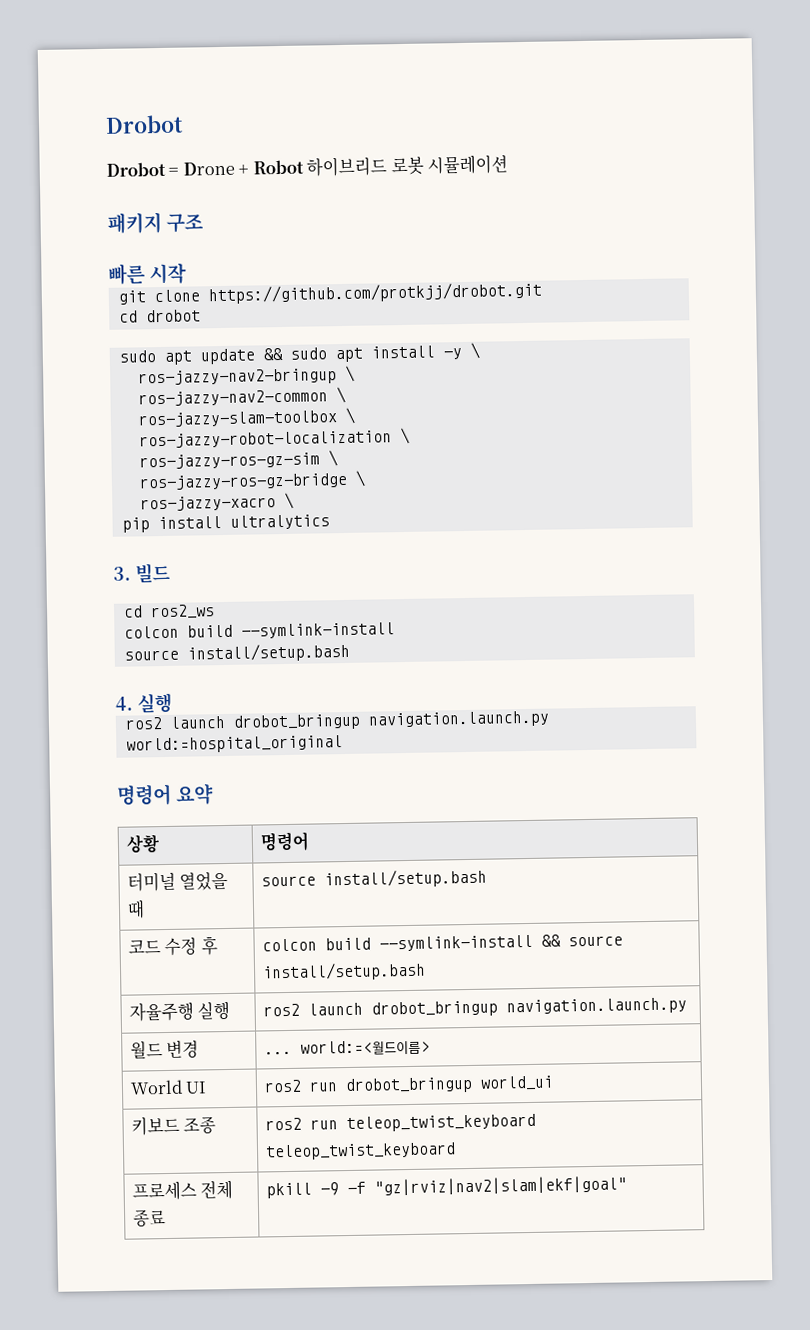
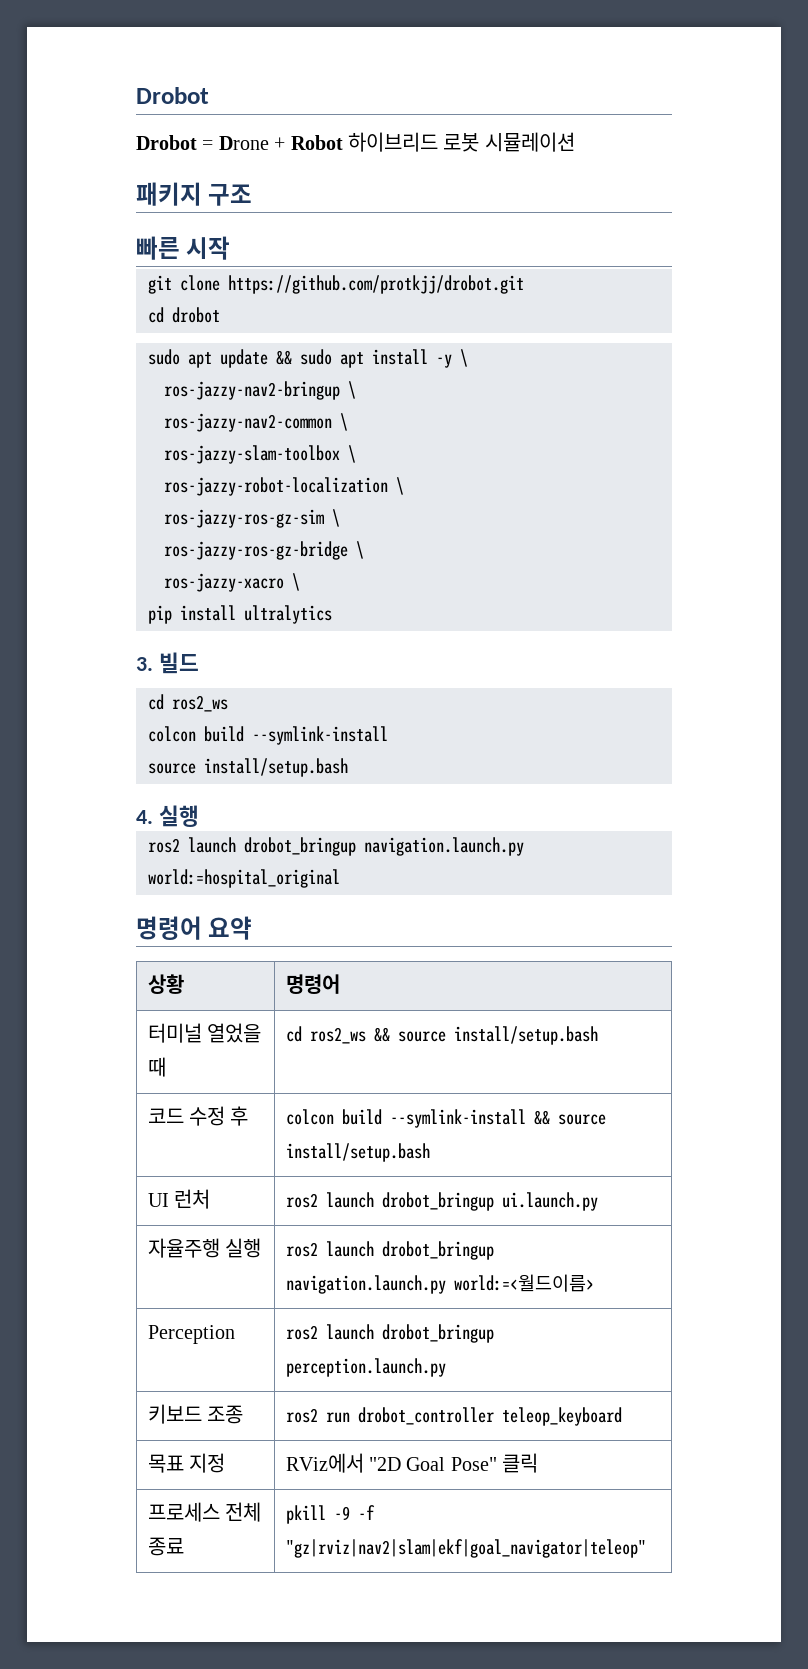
- 터미널 열었을 때 | source install/setup.bash
+ 터미널 열었을 때 | cd ros2_ws && source install/setup.bash
+ UI 런처 | ros2 launch drobot_bringup ui.launch.py
- 자율주행 실행 | ros2 launch drobot_bringup navigation.launch.py
- 월드 변경 | ... world:=<월드이름>
+ 자율주행 실행 | ros2 launch drobot_bringup navigation.launch.py world:=<월드이름>
- World UI | ros2 run drobot_bringup world_ui
+ Perception | ros2 launch drobot_bringup perception.launch.py
- 키보드 조종 | ros2 run teleop_twist_keyboard teleop_twist_keyboard
+ 키보드 조종 | ros2 run drobot_controller teleop_keyboard
+ 목표 지정 | RViz에서 "2D Goal Pose" 클릭
- 프로세스 전체 종료 | pkill -9 -f "gz|rviz|nav2|slam|ekf|goal"
+ 프로세스 전체 종료 | pkill -9 -f "gz|rviz|nav2|slam|ekf|goal_navigator|teleop"

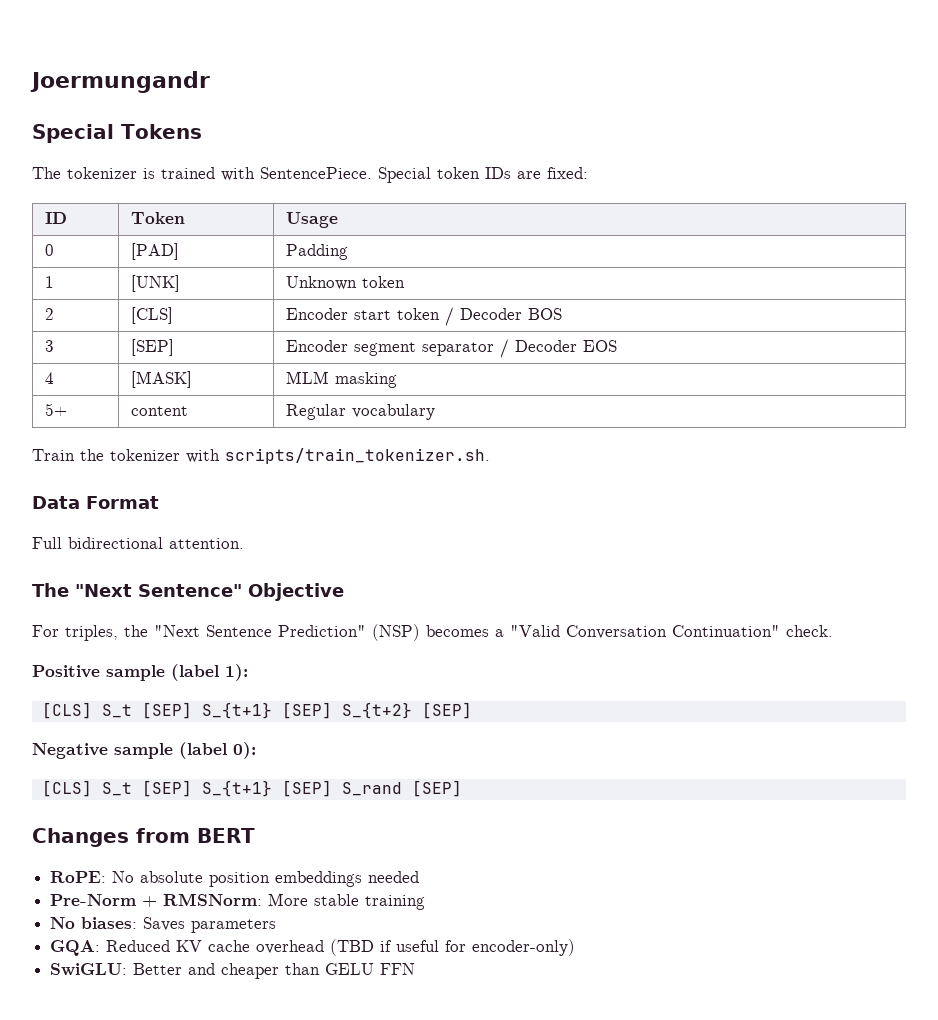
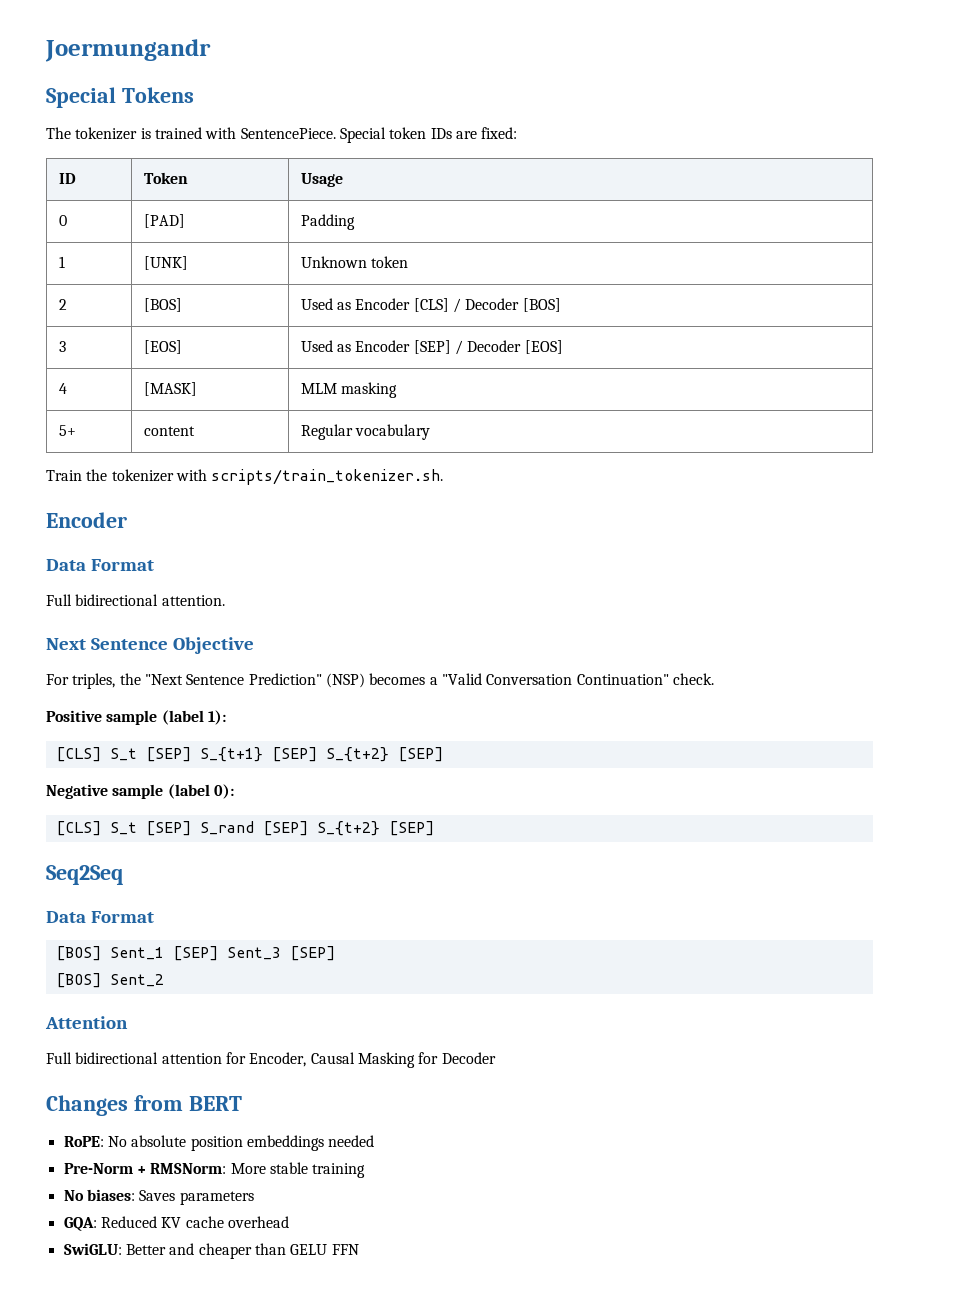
- 2 | [CLS] | Encoder start token / Decoder BOS
+ 2 | [BOS] | Used as Encoder [CLS] / Decoder [BOS]
- 3 | [SEP] | Encoder segment separator / Decoder EOS
+ 3 | [EOS] | Used as Encoder [SEP] / Decoder [EOS]
  Train the tokenizer with scripts/train_tokenizer.sh.
+ Encoder
- The "Next Sentence" Objective
+ Next Sentence Objective
- [CLS] S_t [SEP] S_{t+1} [SEP] S_rand [SEP]
+ [CLS] S_t [SEP] S_rand [SEP] S_{t+2} [SEP]
+ Seq2Seq
+ Data Format
+ [BOS] Sent_1 [SEP] Sent_3 [SEP]
+ [BOS] Sent_2
+ Attention
+ Full bidirectional attention for Encoder, Causal Masking for Decoder
- GQA: Reduced KV cache overhead (TBD if useful for encoder-only)
+ GQA: Reduced KV cache overhead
====
What to work on.
Starting with the first line of the records above and stopping after the line containing "[CLS] / Decoder [BOS]", repeat every line exactly and leave out the pictures.

Task result.
- 터미널 열었을 때 | source install/setup.bash
+ 터미널 열었을 때 | cd ros2_ws && source install/setup.bash
+ UI 런처 | ros2 launch drobot_bringup ui.launch.py
- 자율주행 실행 | ros2 launch drobot_bringup navigation.launch.py
- 월드 변경 | ... world:=<월드이름>
+ 자율주행 실행 | ros2 launch drobot_bringup navigation.launch.py world:=<월드이름>
- World UI | ros2 run drobot_bringup world_ui
+ Perception | ros2 launch drobot_bringup perception.launch.py
- 키보드 조종 | ros2 run teleop_twist_keyboard teleop_twist_keyboard
+ 키보드 조종 | ros2 run drobot_controller teleop_keyboard
+ 목표 지정 | RViz에서 "2D Goal Pose" 클릭
- 프로세스 전체 종료 | pkill -9 -f "gz|rviz|nav2|slam|ekf|goal"
+ 프로세스 전체 종료 | pkill -9 -f "gz|rviz|nav2|slam|ekf|goal_navigator|teleop"

- 2 | [CLS] | Encoder start token / Decoder BOS
+ 2 | [BOS] | Used as Encoder [CLS] / Decoder [BOS]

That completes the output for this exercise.